Given a directed possibly cyclic networkx graph. I would like to search for paths which are described as a regular expression. The regexes will not describe cycles. An example would be:
nodeA, [^nodeB]* [nodeC|nodeD]
In english this should correspond to: I am looking for a path starting with nodeA,followed by zero, one or many nodes which are not nodeB, and finally the path should end with either nodeC or nodeD.
Example paths I would like to find would be:
- nodeA->nodeX->nodeC
- nodeA->nodeX->nodeY->nodeD
- nodeA->nodeC
- ...
I found this related post on SO. Yet, it is about creating a regex from all possible paths between two nodes. In my case, I provide a regex and would like to get the corresponding paths.
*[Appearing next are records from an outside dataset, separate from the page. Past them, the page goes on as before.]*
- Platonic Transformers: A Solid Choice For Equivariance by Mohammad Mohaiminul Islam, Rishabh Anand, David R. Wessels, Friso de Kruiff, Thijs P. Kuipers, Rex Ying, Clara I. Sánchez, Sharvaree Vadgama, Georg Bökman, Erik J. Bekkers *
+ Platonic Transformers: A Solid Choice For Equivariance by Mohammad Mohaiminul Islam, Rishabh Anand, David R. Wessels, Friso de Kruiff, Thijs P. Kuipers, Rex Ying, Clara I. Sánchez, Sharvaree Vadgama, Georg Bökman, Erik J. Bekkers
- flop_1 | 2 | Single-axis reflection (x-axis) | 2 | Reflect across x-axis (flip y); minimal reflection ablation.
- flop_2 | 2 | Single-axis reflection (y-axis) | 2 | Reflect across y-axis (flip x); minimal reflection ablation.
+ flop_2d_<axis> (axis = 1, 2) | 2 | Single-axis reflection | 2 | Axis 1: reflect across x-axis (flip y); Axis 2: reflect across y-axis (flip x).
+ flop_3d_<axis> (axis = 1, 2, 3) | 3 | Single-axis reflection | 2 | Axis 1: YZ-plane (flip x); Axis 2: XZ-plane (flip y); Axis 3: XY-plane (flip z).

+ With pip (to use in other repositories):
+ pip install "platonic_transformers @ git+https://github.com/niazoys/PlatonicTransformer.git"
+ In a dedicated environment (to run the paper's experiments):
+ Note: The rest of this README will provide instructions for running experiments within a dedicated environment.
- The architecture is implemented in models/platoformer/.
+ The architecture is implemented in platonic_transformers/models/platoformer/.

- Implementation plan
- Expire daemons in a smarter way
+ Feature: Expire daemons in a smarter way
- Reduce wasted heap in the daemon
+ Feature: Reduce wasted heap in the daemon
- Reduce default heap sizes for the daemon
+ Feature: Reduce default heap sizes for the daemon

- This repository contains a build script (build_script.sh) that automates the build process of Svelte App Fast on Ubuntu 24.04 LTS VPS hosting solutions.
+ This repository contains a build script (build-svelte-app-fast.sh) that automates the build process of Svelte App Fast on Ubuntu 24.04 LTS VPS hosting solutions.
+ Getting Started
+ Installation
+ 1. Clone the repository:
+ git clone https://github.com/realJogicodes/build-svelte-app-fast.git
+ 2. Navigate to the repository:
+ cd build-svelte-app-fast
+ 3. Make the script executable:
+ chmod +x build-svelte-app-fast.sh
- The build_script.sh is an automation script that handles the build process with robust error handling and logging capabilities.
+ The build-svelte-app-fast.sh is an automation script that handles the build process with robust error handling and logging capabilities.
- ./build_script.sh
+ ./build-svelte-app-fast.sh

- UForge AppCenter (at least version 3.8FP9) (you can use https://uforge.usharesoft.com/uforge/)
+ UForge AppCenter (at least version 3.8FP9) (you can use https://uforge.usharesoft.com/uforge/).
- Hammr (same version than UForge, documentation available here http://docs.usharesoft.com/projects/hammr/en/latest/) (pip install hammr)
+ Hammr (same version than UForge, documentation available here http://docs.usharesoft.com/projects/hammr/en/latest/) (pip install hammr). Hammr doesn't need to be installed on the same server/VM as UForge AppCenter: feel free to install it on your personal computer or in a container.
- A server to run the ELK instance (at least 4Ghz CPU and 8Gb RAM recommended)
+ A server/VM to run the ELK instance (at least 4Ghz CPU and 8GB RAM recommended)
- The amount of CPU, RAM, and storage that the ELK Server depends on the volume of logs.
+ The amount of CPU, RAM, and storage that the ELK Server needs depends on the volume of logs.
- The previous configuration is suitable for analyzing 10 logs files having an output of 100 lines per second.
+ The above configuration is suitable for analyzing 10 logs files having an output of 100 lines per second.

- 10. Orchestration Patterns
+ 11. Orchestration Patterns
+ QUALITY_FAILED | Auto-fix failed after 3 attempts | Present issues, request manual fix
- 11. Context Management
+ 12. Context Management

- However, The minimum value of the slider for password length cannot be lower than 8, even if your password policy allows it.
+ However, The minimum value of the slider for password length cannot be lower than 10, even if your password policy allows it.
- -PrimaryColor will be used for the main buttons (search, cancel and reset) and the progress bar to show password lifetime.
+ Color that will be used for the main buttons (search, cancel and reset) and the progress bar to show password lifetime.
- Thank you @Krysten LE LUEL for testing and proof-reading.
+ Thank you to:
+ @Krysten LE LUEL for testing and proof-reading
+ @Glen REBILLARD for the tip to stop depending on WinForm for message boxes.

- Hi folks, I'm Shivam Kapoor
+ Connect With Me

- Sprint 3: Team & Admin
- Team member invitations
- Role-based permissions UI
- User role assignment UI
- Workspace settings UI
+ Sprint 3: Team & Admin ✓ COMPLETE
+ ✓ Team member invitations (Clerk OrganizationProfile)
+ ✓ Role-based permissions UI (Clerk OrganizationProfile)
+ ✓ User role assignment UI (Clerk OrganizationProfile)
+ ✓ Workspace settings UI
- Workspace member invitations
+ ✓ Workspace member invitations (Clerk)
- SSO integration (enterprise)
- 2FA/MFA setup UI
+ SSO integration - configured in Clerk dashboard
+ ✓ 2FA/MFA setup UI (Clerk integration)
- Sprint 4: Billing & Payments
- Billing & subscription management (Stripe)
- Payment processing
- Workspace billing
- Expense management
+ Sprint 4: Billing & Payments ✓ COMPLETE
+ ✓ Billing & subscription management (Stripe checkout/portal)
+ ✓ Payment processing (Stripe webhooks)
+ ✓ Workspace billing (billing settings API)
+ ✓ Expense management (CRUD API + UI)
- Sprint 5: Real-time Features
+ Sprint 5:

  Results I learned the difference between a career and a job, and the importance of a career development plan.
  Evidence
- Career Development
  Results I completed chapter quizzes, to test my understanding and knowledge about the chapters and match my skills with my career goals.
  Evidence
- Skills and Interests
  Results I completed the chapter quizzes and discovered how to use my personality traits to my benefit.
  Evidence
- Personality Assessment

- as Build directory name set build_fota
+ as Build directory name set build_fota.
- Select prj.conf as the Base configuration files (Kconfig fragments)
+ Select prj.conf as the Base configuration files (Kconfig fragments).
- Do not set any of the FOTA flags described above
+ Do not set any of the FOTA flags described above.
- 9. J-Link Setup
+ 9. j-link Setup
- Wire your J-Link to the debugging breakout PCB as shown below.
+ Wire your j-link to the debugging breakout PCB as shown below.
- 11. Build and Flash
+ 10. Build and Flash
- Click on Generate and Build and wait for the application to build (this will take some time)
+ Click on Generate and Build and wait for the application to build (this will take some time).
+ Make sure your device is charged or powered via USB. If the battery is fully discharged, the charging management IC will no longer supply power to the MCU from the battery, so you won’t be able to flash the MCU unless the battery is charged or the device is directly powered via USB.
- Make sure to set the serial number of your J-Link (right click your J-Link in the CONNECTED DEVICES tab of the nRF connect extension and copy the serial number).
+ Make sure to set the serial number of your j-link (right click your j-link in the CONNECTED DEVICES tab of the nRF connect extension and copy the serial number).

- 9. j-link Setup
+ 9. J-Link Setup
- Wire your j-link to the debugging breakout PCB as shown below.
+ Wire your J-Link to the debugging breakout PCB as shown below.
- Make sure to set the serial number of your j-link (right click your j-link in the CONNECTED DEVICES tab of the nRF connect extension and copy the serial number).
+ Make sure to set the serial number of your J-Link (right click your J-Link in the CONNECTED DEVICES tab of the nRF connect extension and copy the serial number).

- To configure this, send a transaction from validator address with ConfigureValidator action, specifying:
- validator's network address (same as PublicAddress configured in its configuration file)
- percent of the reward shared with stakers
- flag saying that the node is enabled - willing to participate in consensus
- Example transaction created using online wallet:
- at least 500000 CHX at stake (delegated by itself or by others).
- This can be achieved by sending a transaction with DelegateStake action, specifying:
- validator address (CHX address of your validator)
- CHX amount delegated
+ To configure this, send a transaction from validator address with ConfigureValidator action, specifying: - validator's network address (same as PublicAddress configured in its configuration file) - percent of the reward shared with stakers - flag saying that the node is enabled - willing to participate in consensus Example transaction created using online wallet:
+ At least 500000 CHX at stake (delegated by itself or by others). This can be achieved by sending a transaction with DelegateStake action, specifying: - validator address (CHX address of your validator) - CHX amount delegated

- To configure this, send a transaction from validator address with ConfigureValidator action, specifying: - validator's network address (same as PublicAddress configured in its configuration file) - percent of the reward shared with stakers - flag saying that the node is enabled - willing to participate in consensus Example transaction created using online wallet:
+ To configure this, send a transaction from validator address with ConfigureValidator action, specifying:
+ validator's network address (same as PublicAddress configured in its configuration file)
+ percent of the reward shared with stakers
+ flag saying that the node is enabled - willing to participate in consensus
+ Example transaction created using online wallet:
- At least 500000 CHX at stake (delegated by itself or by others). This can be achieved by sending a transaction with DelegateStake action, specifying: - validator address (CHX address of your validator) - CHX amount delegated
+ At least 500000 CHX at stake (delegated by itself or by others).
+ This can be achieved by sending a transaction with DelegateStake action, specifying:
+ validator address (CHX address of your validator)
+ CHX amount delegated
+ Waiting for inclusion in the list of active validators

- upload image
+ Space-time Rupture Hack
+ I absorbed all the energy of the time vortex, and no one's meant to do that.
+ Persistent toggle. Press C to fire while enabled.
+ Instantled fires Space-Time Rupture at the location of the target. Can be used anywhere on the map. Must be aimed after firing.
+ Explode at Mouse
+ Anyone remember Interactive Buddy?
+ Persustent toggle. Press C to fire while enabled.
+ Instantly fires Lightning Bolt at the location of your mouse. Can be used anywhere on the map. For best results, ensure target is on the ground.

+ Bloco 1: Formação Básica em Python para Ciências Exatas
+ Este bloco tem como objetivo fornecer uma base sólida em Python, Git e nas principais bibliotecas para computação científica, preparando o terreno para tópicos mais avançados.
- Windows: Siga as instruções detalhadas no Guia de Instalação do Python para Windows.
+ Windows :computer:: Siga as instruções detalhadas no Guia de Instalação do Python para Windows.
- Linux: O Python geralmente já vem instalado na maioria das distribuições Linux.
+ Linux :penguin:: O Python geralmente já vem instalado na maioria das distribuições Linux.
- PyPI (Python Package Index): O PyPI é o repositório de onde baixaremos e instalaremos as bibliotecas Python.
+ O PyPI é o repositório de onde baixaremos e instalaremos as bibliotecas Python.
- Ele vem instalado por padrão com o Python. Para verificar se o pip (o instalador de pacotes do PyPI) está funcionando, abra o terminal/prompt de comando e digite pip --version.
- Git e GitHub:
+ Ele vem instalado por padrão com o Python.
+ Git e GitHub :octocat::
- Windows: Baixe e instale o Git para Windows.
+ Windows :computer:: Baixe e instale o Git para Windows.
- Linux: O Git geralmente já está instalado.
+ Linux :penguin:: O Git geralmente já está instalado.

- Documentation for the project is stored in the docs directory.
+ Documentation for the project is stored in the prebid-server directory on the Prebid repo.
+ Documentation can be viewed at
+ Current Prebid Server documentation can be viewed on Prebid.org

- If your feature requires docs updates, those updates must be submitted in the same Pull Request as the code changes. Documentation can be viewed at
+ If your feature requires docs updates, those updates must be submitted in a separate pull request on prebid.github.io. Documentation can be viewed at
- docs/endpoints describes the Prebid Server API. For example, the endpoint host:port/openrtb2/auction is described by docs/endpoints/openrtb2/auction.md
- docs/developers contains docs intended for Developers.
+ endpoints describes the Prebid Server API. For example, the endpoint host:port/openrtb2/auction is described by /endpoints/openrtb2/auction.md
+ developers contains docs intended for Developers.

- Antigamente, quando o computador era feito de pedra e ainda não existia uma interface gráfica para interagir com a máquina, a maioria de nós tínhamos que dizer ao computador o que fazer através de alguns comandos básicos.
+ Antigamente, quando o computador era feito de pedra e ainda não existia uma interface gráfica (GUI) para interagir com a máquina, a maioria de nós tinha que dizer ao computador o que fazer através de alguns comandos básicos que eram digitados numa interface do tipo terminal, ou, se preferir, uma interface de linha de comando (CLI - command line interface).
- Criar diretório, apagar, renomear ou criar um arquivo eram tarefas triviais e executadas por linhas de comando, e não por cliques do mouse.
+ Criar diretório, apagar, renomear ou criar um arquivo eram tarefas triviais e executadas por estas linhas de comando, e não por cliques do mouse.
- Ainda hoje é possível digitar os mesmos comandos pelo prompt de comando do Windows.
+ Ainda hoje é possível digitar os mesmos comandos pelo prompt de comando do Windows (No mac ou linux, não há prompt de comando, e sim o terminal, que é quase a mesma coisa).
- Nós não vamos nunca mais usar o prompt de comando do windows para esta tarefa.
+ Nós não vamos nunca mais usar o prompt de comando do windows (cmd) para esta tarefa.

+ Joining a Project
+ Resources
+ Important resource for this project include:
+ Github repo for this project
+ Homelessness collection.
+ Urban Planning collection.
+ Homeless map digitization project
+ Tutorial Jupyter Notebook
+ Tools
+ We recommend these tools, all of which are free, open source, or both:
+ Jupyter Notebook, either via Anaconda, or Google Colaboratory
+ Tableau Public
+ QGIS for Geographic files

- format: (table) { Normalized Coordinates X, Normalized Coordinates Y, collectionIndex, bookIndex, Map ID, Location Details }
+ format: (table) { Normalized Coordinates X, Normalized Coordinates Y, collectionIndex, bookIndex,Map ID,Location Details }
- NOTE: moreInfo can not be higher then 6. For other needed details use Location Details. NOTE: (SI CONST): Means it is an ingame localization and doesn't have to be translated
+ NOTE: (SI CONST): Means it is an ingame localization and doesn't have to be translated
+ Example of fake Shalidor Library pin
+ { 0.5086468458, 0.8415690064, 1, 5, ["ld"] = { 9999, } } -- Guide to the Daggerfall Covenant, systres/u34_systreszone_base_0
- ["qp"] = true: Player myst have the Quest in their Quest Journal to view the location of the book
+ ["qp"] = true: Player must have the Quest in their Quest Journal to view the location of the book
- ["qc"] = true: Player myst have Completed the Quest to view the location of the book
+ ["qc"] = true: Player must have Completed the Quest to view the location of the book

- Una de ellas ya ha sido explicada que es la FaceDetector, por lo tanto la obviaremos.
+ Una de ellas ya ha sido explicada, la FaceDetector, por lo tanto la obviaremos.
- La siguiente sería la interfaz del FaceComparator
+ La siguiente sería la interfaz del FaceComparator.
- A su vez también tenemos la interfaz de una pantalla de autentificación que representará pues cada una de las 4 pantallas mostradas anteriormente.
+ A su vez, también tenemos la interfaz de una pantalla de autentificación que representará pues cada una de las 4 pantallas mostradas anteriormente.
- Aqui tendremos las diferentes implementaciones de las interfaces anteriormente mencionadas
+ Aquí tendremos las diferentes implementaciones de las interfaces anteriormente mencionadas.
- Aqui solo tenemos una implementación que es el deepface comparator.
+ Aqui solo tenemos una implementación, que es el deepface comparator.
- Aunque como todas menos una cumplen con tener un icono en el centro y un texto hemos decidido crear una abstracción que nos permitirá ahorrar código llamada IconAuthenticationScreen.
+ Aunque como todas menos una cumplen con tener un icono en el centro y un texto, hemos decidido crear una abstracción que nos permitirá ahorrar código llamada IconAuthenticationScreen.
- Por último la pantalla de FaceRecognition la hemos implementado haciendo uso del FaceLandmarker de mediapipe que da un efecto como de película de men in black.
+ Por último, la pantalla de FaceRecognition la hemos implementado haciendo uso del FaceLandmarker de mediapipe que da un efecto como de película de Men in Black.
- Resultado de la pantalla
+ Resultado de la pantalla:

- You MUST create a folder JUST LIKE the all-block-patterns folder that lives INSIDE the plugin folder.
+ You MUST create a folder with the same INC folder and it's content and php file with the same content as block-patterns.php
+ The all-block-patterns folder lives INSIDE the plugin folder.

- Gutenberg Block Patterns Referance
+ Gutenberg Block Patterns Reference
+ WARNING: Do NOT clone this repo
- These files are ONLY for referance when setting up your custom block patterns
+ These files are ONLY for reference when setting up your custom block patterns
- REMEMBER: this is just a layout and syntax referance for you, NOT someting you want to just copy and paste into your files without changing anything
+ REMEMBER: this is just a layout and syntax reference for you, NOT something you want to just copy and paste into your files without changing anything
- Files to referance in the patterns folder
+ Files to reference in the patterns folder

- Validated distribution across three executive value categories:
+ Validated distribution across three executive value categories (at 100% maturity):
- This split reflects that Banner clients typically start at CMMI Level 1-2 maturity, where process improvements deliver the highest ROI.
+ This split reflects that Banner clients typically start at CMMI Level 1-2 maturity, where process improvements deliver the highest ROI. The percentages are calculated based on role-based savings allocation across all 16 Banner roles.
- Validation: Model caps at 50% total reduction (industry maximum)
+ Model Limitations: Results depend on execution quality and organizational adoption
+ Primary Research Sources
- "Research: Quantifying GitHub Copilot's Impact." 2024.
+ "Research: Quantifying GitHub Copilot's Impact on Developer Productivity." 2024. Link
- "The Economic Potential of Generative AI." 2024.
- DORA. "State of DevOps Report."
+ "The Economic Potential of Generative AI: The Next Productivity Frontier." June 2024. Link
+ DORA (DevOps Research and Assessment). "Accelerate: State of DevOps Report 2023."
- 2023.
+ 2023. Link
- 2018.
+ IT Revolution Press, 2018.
My incomplete (and probably insufficient) approach is this:
- Split the regex-described path up into parts starting with a single fixed node and ending with a single fixed node. Single fixed node means
some_node
(i.e. no special regex characters such as [],^, *, + etc.). - Search for this path using regular networkx functionality
- If a path is found, I go through it node by node and look at the "current" regex part (starting at the beginning of the regex).
- If the current regex part is a
[^some_node]
then I check if the current node is equal to that. I break if it is equal and advance the node and the regex part if not. - If the current regex part is a some_node , i.e. the node
some_node
must be there then I check if the current node is equal to that. If it is, I advance the node and the regex. If not, I only advance the node.
Before writing more code for the other cases, e.g. [some_node]*
or [some_node]+
I wanted to check if there exists some code or algorithm for this task already.
Is there any read-to-use module/lib/sample code or the like for this task ?
If not, do you know of an existing algorithm "regex to path search in graph"?
If not, could you outline an algorithm ?